Ну да, действительно, преследуя Гермиону, я совсем забыла о своих вещах.
— И ты что, все это время за мной следила, чтобы сумку отдать?
— Нет, мне просто надо было к кое-кому зайти. А тут тебя увидела, сумку мне Корочка сказала тебе отдать завтра.
— Спасибо, — я взяла из её рук сумку и только тут заметила, что слизеринка выглядела ничуть не лучше Гермионы: узкие щелочки глаз, опухших от слез, почти не выделялись на красном лице с фиолетовым носом а-ля картошка-синеглазка. — Ты плакала?
— А это твое дело?
— Нет, — почти обидевшись, я уже собралась уходить. Слизеринка подождала, пока я скроюсь за углом и направилась в противоположную подземельям сторону, значит, пошла гулять по замку в полчетвертого утра. Нормально.
Я тихо, на цыпочках последовала за ней. Ох, ну кто же меня наделил такой вечно волнующейся за всех душой ? Ну разве не могла я спокойно отправится спать — какое мне дело до странностей слизеринки? Но мое живое воображение тут же нарисовало мне жуткую картину самоубийства девчонки и себя, рвущую волосы на голове: «Я же могла её спасти!». В общем, я побежала за ней. Я была уверена, что иду по её следам, но она вдруг исчезла. Я уже готова была впасть в истерику, как вдруг кто-то резко схватил меня сзади и, прижав к стене, зажал рукой рот.

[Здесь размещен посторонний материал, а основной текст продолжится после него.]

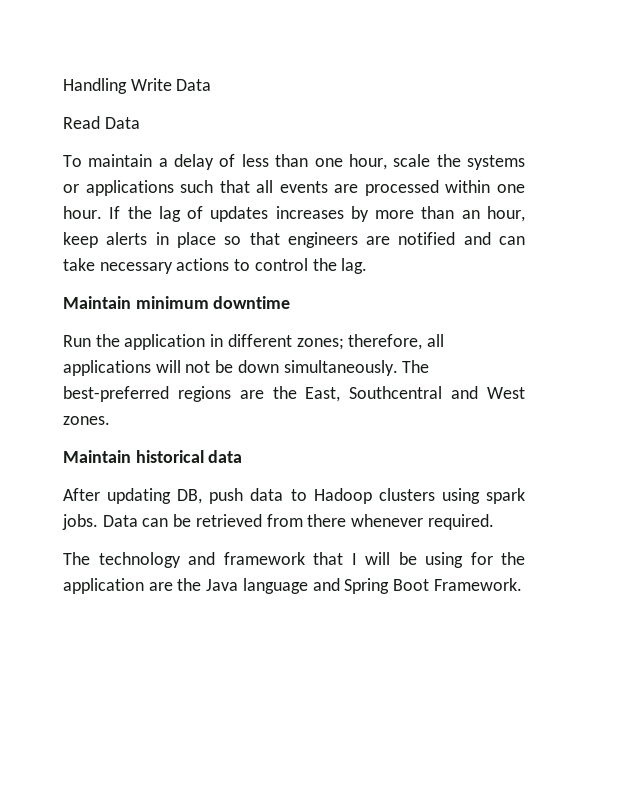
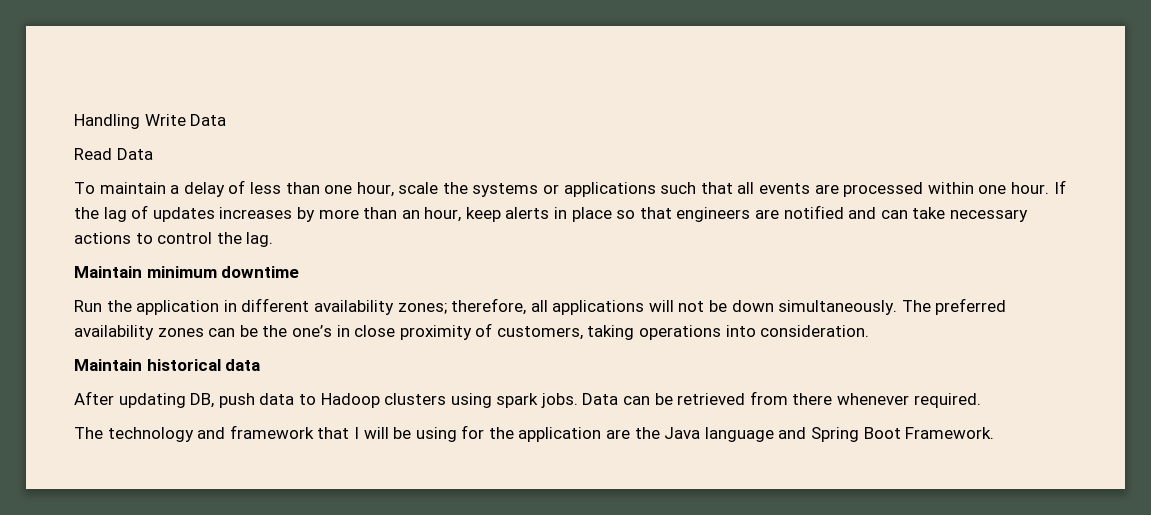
- Run the application in different zones; therefore, all applications will not be down simultaneously.
+ Run the application in different availability zones; therefore, all applications will not be down simultaneously.
- The best-preferred regions are the East, Southcentral and West zones.
+ The preferred availability zones can be the one’s in close proximity of customers, taking operations into consideration.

— Зачем ты за мной ходишь? — рявкнула она. Я промычала что-то типа «Дай сказать», и она убрала руку с моих губ.
— А почему ты по ночам ходишь по школе вместо того, чтобы спать?
— А тебе кто давал право следить за мной?
— Совесть.
Слизеринка хмыкнула и почти улыбнулась.
— Тебя хоть как зовут? — решила я начать беседу, освобождаясь от её крепких «объятий».
— Соня.
— Почему ты не идешь к себе?
— А с чего ты взяла, что я тебе всё так и расскажу?
— Потому что если не расскажешь, я сдам тебя Снэйпу, благо у нас завтра как раз зелья.
Я надеялась, что она не заметит фальши в моих словах — во-первых, у меня никогда не было привычки «болтать лишнего лишнему», а во-вторых, я же этой ночью сама гуляла по замку — выдавая её, я бы подставляла под удар и себя, и Гермиону Но Соня не заметила моего волнения.
— Ага, я расскажу, а ты завтра пойдешь все докладывать Снэйпу.
— Нет. Мне совесть не позволит, — призналась я.
Слизеринка нехорошо ухмыльнулась.
— Спорим, что то, что я расскажу, тебе явно не понравится? — взглянула на меня она.
— Нет, не будем спорить. Начинай. Почему ты не в спальной Слизерина?
— Потому что туда мне возвращаться просто опасно.
— Как?
— Я нечистокровная волшебница. Моя мать — грязнокровка.
— Но это решительно не возможно. Я помню, как моя мама говорила с твоей в смысле, ты помнишь, они ругались, и я абсолютно уверена, что твоя мать
— Это мачеха, жена моего отца. А моя настоящая мать, увы, нечистокровна. Мало кто знал об этом, но теперь — спасибо Панси Паркинсон — это стало достоянием всех слизеринцев. А как ты думаешь «истинные» принцы и принцессы крови относятся к превратившейся в одночасье из равной им в нечто, недостойное даже взгляда? Мне опасно ложиться спать. Несколько раз я находила в своей постели змей, среди ночи девчонки атакуют меня заклятьями. Они установили пароль для входа, и теперь я даже не могу иногда попасть в комнату, а потом — выйти. Избалованные и принципиальные, они не могут потерпеть моего присутствия рядом с собой. Они думают, что я ниже их, и хотят заставить меня считать так же. Унижениям нет предела, они иногда просто переходят черту.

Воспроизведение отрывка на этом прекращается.